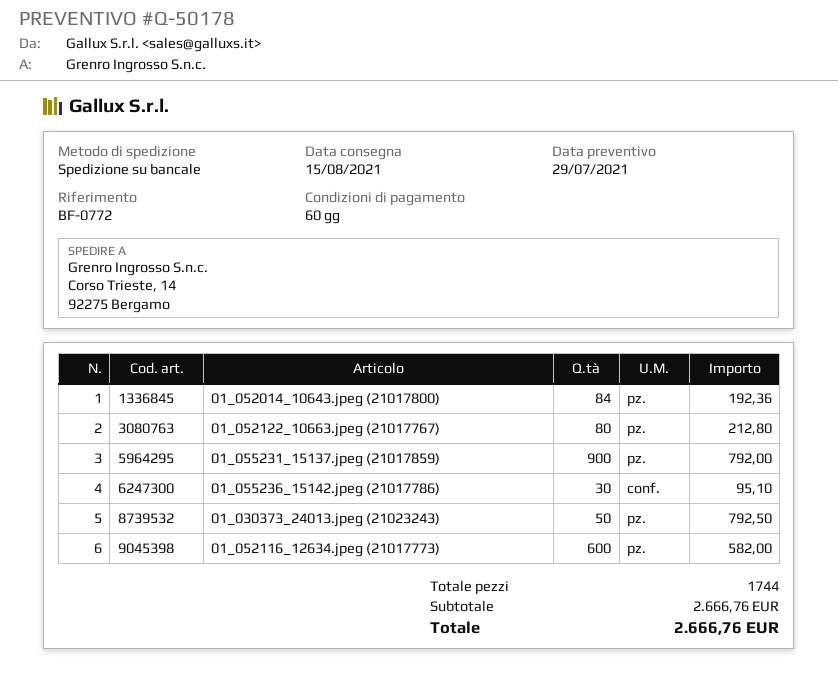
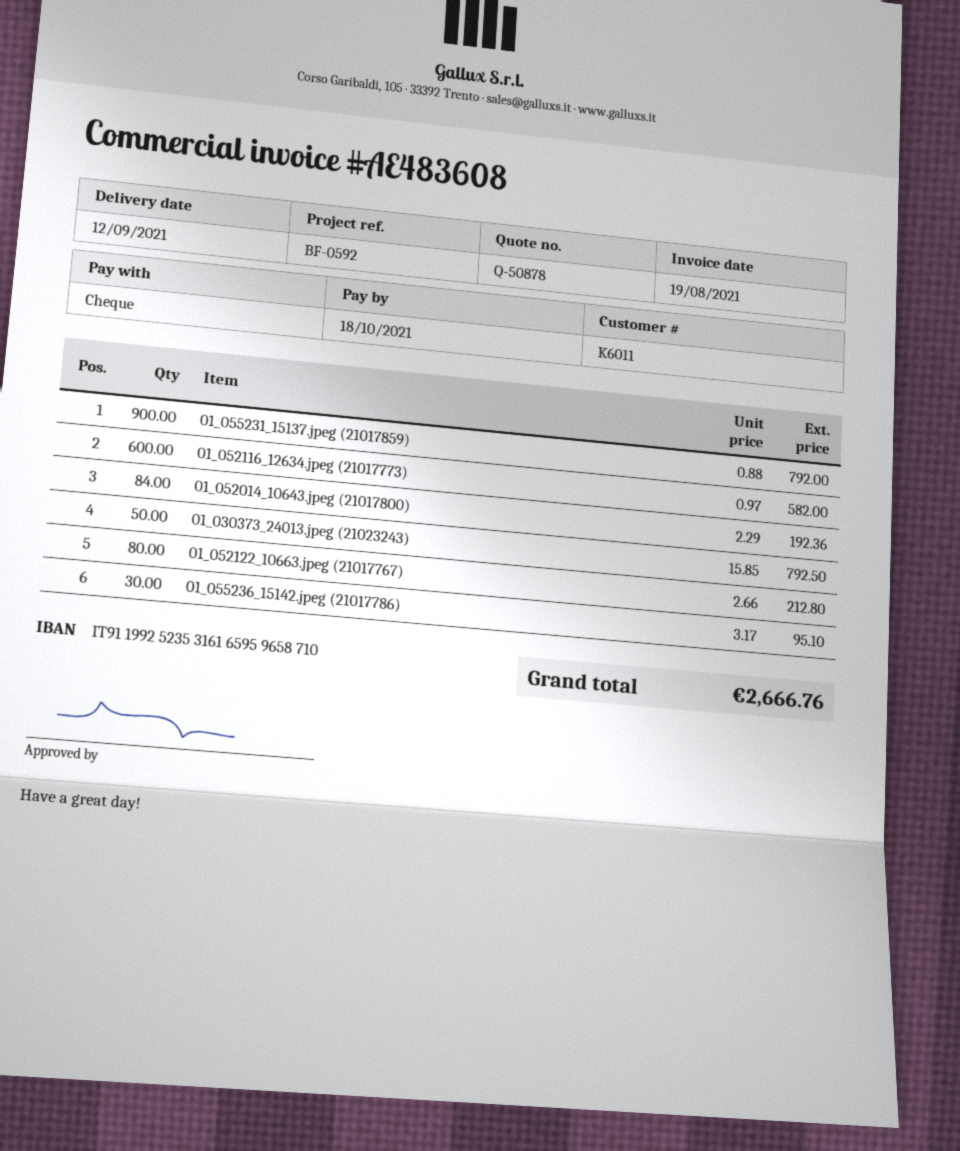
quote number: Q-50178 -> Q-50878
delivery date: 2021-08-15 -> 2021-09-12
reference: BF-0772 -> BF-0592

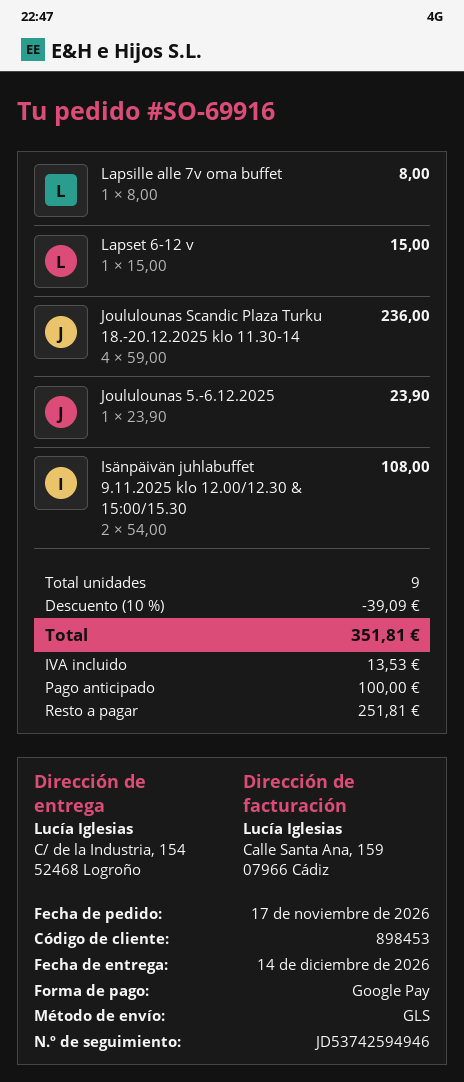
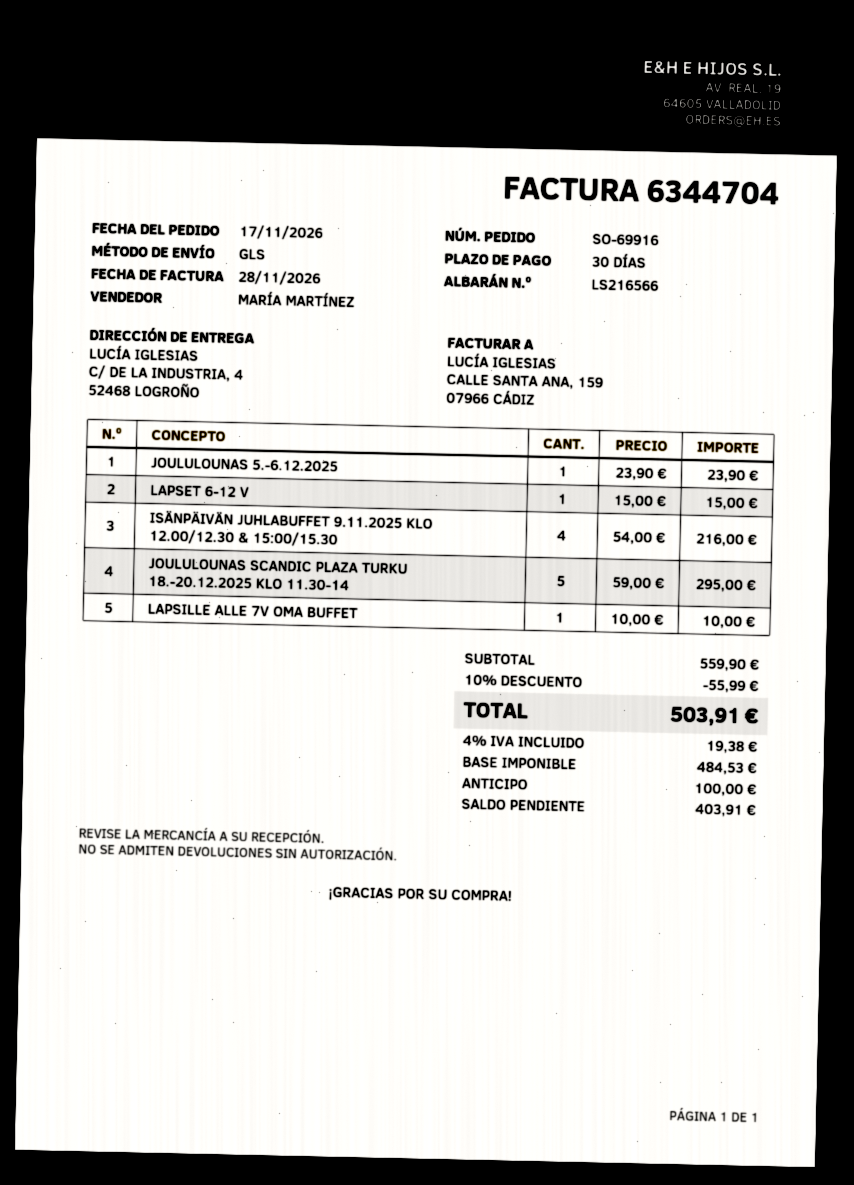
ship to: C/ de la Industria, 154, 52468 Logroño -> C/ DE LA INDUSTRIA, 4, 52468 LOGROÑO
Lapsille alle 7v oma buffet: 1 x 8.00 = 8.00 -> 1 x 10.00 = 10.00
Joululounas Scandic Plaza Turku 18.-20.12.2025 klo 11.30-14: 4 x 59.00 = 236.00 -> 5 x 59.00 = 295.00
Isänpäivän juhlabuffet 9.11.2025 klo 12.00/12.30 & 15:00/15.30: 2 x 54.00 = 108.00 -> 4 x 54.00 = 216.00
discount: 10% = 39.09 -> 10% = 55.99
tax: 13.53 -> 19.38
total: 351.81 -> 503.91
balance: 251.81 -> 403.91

========================

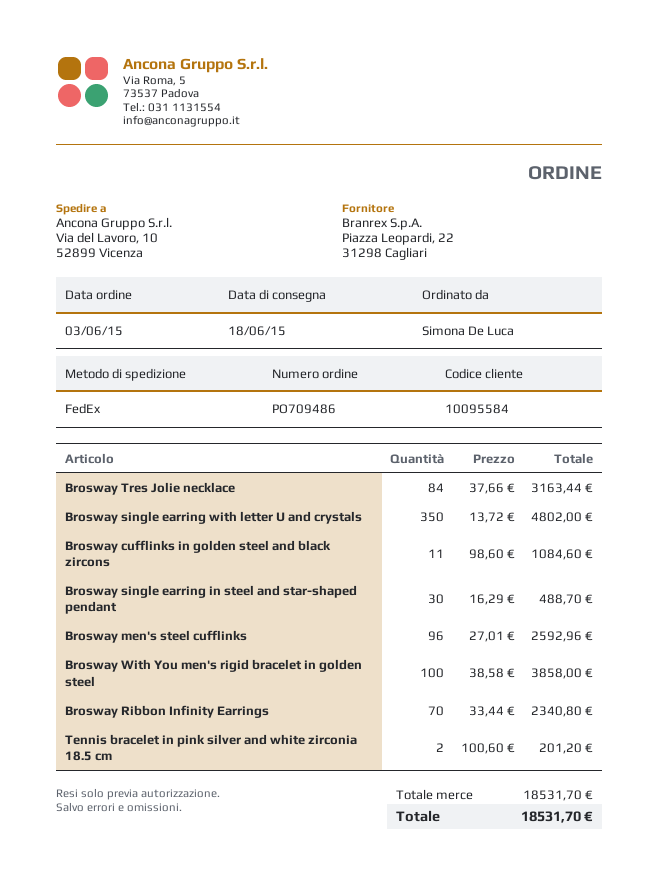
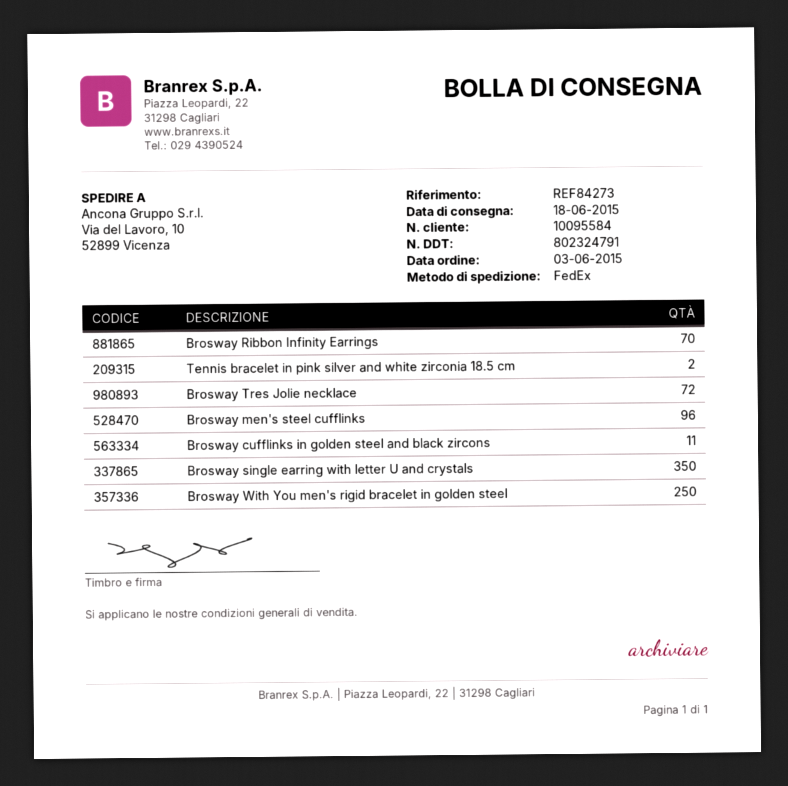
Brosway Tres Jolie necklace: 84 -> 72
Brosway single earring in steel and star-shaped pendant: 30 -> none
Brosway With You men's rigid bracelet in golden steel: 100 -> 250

========================

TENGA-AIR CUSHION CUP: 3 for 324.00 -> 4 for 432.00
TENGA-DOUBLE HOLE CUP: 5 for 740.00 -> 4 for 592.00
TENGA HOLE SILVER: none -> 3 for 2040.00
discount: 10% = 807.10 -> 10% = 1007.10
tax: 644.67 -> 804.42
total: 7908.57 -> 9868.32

========================

Transcribe exactly the lines above, beginning at the one with "quote number: Q-50178 -> Q-50878" and going up to and including the one with "balance: 251.81 -> 403.91". Pictures do not belong in the copy.

• Answer section
quote number: Q-50178 -> Q-50878
delivery date: 2021-08-15 -> 2021-09-12
reference: BF-0772 -> BF-0592

ship to: C/ de la Industria, 154, 52468 Logroño -> C/ DE LA INDUSTRIA, 4, 52468 LOGROÑO
Lapsille alle 7v oma buffet: 1 x 8.00 = 8.00 -> 1 x 10.00 = 10.00
Joululounas Scandic Plaza Turku 18.-20.12.2025 klo 11.30-14: 4 x 59.00 = 236.00 -> 5 x 59.00 = 295.00
Isänpäivän juhlabuffet 9.11.2025 klo 12.00/12.30 & 15:00/15.30: 2 x 54.00 = 108.00 -> 4 x 54.00 = 216.00
discount: 10% = 39.09 -> 10% = 55.99
tax: 13.53 -> 19.38
total: 351.81 -> 503.91
balance: 251.81 -> 403.91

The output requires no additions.